Der glanzvolle Auftritt Barack Obamas in Europa – zum Schluss hat er doch noch einen Kratzer bekommen. Mit seiner Forderung an die 27 EU-Staaten, die Türkei in die Europäische Union aufzunehmen, hat der US-Präsident nicht nur die deutsche Bundeskanzlerin brüskiert. Wenn die Worte Obamas nur eine Geste gewesen sind, um die Türken für ihre lange verweigerte Zustimmung zum neuen Nato-Generalsekretär Fogh Rasmussen zu belohnen, dann darf man diese Äußerung schnell wieder vergessen. Sollte sich der amerikanische Präsident aber in Sachen EU-Beitritt weiterhin zum Sprachrohr Ankaras machen, muss ihm klargemacht werden, dass er sich damit ungefragt in ureigenste Belange Europas einmischt. Natürlich käme es den USA gelegen, wenn die Türkei als militärisches Sprungbrett für Einsätze in Asien über die Nato hinaus noch enger an den Westen gebunden wäre. Aber was wäre der Preis, den wir Europäer zu zahlen hätten?
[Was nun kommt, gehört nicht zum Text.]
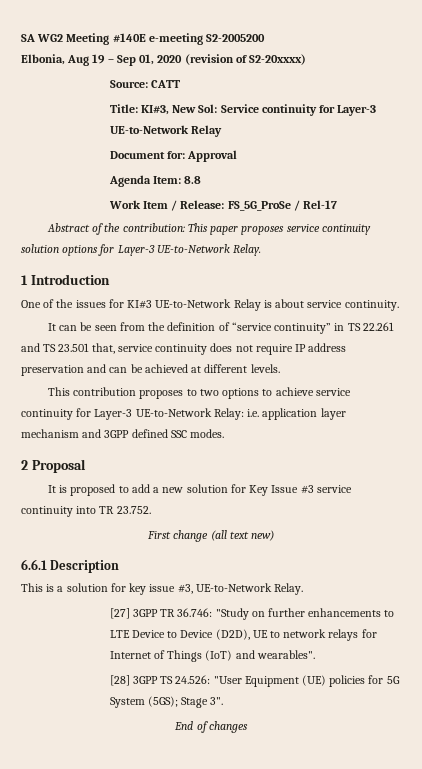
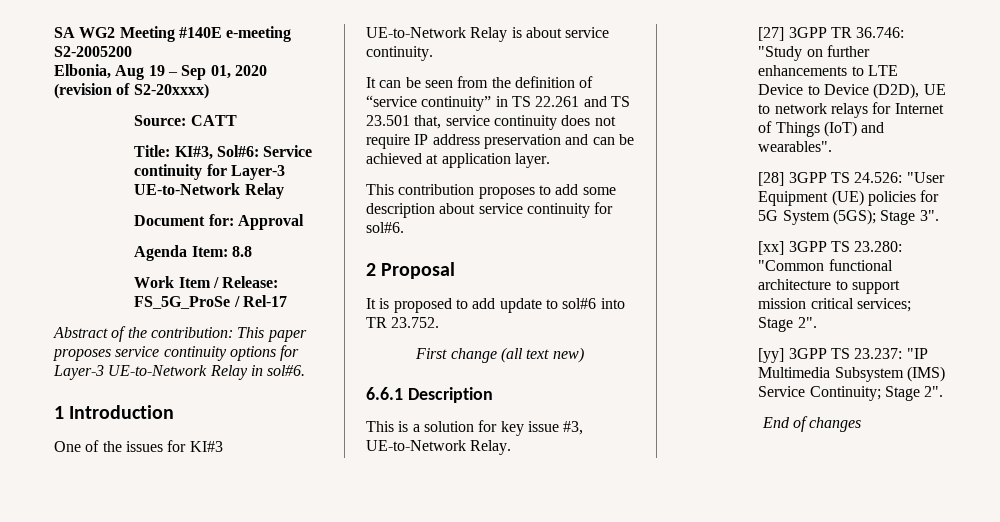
- Title: KI#3, New Sol: Service continuity for Layer-3 UE-to-Network Relay
+ Title: KI#3, Sol#6: Service continuity for Layer-3 UE-to-Network Relay
- Abstract of the contribution: This paper proposes service continuity solution options for Layer-3 UE-to-Network Relay.
+ Abstract of the contribution: This paper proposes service continuity options for Layer-3 UE-to-Network Relay in sol#6.
- It can be seen from the definition of “service continuity” in TS 22.261 and TS 23.501 that, service continuity does not require IP address preservation and can be achieved at different levels.
+ It can be seen from the definition of “service continuity” in TS 22.261 and TS 23.501 that, service continuity does not require IP address preservation and can be achieved at application layer.
- This contribution proposes to two options to achieve service continuity for Layer-3 UE-to-Network Relay: i.e. application layer mechanism and 3GPP defined SSC modes.
+ This contribution proposes to add some description about service continuity for sol#6.
- It is proposed to add a new solution for Key Issue #3 service continuity into TR 23.752.
+ It is proposed to add update to sol#6 into TR 23.752.
+ [xx] 3GPP TS 23.280: "Common functional architecture to support mission critical services; Stage 2".
+ [yy] 3GPP TS 23.237: "IP Multimedia Subsystem (IMS) Service Continuity; Stage 2".

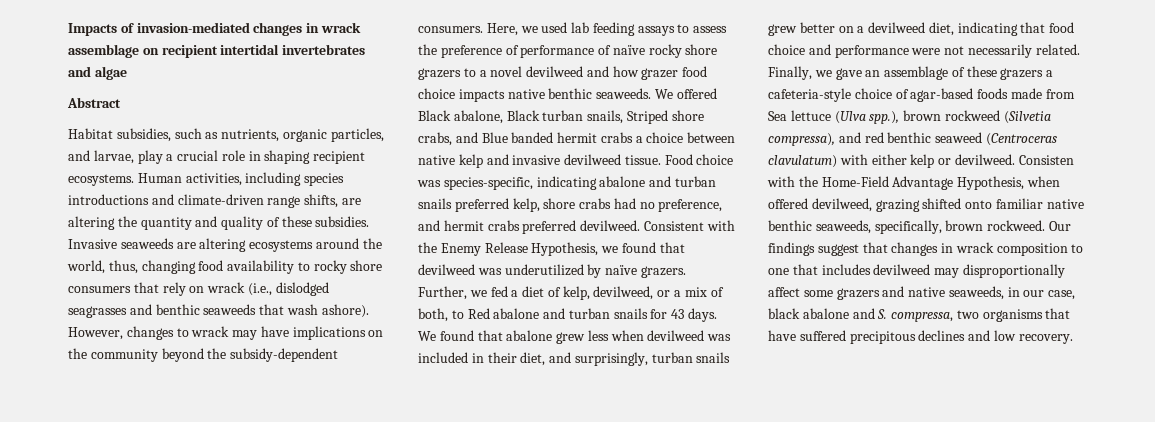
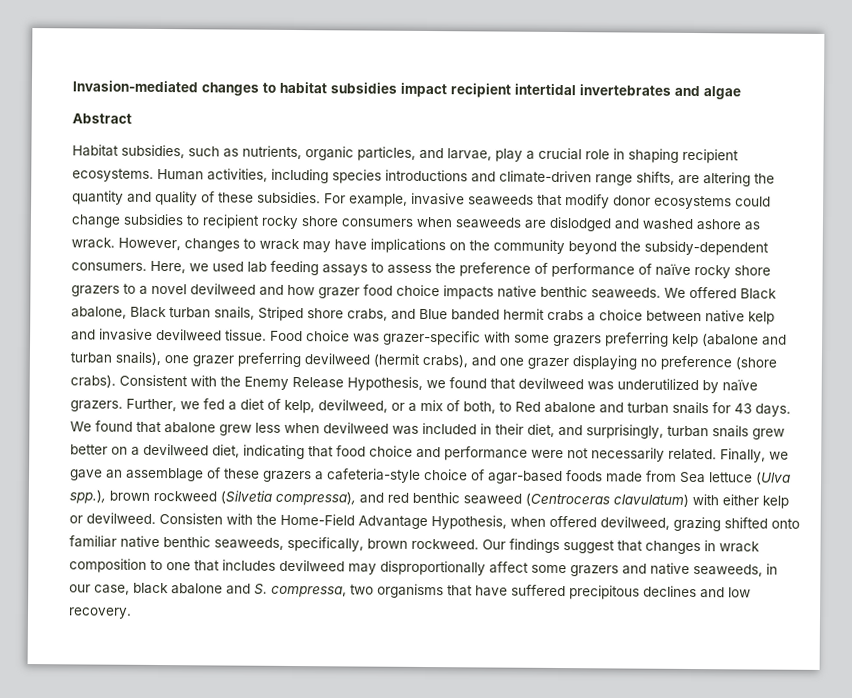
- Impacts of invasion-mediated changes in wrack assemblage on recipient intertidal invertebrates and algae
+ Invasion-mediated changes to habitat subsidies impact recipient intertidal invertebrates and algae
- Invasive seaweeds are altering ecosystems around the world, thus, changing food availability to rocky shore consumers that rely on wrack (i.e., dislodged seagrasses and benthic seaweeds that wash ashore).
+ For example, invasive seaweeds that modify donor ecosystems could change subsidies to recipient rocky shore consumers when seaweeds are dislodged and washed ashore as wrack.
- Food choice was species-specific, indicating abalone and turban snails preferred kelp, shore crabs had no preference, and hermit crabs preferred devilweed.
+ Food choice was grazer-specific with some grazers preferring kelp (abalone and turban snails), one grazer preferring devilweed (hermit crabs), and one grazer displaying no preference (shore crabs).

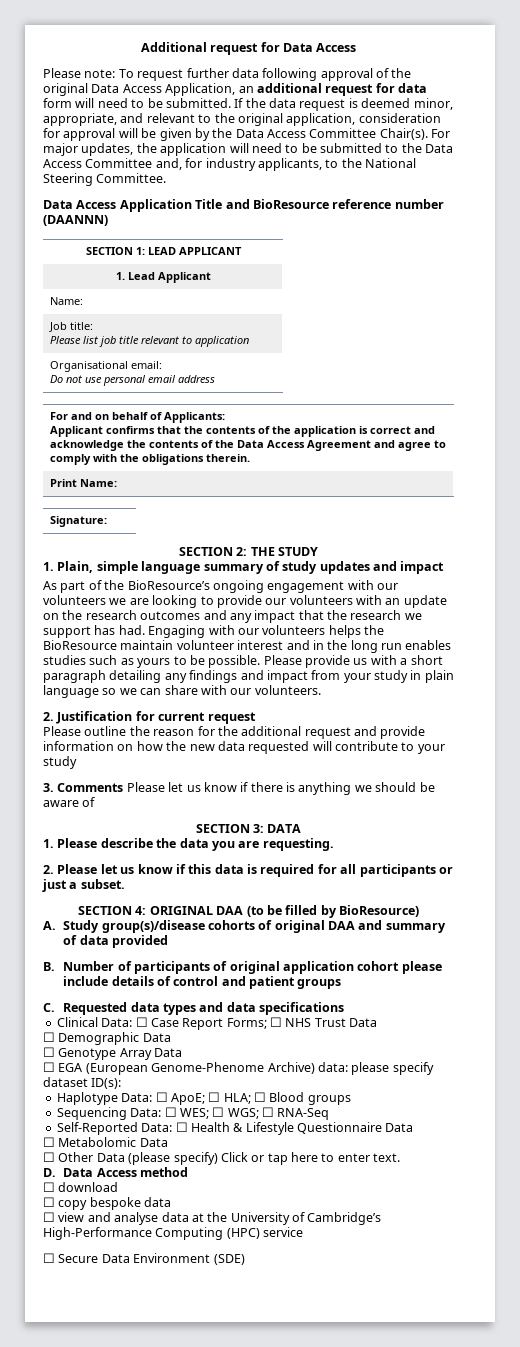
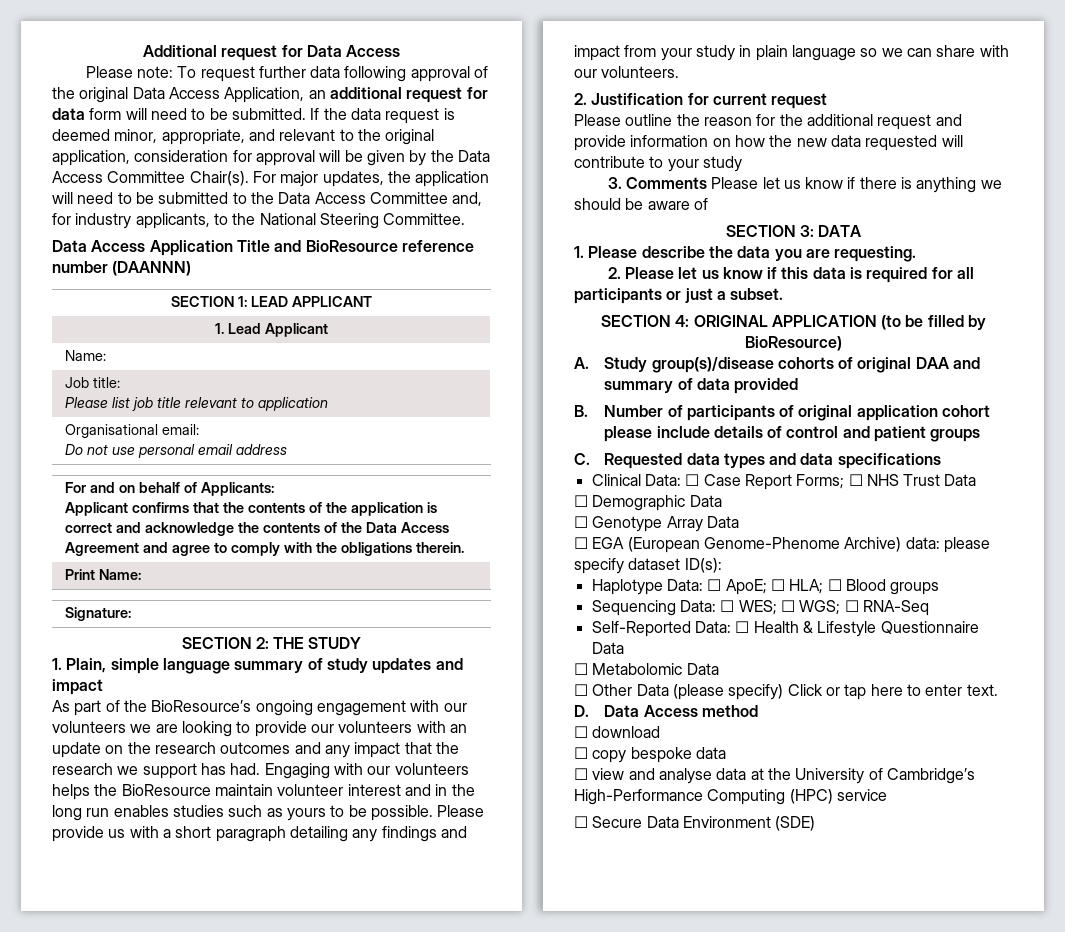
- SECTION 4: ORIGINAL DAA (to be filled by BioResource)
+ SECTION 4: ORIGINAL APPLICATION (to be filled by BioResource)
Ein Land, in dem Buchautoren wegen »Beleidigung des Türkentums« um ihr Leben fürchten müssen, in dem Christen drangsaliert werden, in dem es »Ehrenmorde« und Zwangsheiraten gibt – ein solches Land ist noch lange nicht reif für die EU. Kommentiert das Westfalen-Blatt auf strammer Unions-Parteilinie.

Ok. Dann dürfen wir uns demnächst ja auch zu Wort melden, wenn Obama Deutschland als 51. Bundesstaat der USA verkündet. Scheiss Situation, gell Frau Dr. Murkel?